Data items
■ ■ ■ ■ ■ ■ ■

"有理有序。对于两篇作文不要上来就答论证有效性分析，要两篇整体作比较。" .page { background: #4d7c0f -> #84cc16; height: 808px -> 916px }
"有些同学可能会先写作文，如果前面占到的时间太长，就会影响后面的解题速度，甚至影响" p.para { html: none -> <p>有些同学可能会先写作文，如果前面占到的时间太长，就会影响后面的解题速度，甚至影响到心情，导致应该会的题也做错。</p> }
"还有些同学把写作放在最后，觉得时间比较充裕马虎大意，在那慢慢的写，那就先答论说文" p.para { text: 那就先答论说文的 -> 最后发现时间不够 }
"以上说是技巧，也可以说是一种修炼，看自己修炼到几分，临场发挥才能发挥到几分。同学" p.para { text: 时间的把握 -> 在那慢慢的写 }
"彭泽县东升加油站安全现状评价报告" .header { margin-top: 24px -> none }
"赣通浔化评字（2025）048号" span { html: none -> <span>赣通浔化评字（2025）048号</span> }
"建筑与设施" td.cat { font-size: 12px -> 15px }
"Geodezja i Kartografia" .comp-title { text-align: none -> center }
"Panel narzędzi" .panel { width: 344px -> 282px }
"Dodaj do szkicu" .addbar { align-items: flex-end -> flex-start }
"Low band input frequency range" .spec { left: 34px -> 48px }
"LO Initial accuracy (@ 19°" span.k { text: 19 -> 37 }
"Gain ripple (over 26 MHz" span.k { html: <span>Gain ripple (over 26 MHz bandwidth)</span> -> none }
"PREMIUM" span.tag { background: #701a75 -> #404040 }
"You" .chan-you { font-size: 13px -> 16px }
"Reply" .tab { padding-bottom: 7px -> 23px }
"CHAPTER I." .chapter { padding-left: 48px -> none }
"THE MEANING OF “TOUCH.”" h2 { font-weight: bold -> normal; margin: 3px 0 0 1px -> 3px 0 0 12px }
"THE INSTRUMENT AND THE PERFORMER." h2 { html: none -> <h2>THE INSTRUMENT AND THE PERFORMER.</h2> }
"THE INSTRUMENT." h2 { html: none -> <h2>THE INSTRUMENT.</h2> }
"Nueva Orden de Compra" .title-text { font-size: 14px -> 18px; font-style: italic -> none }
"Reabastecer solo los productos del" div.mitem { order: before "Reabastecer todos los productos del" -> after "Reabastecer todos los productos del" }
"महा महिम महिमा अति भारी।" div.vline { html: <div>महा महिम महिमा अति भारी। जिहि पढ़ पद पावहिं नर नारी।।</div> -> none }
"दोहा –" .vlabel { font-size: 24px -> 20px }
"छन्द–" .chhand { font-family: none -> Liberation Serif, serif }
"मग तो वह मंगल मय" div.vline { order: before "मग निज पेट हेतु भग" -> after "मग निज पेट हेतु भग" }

■ ■ ■ ■ ■ ■ ■

Aim of the task ▸ Beginning with the line that holds "font-family: none ->" and ending with the last line of the data, copy each line exactly and add nothing.

Response to the exercise ▸
"छन्द–" .chhand { font-family: none -> Liberation Serif, serif }
"मग तो वह मंगल मय" div.vline { order: before "मग निज पेट हेतु भग" -> after "मग निज पेट हेतु भग" }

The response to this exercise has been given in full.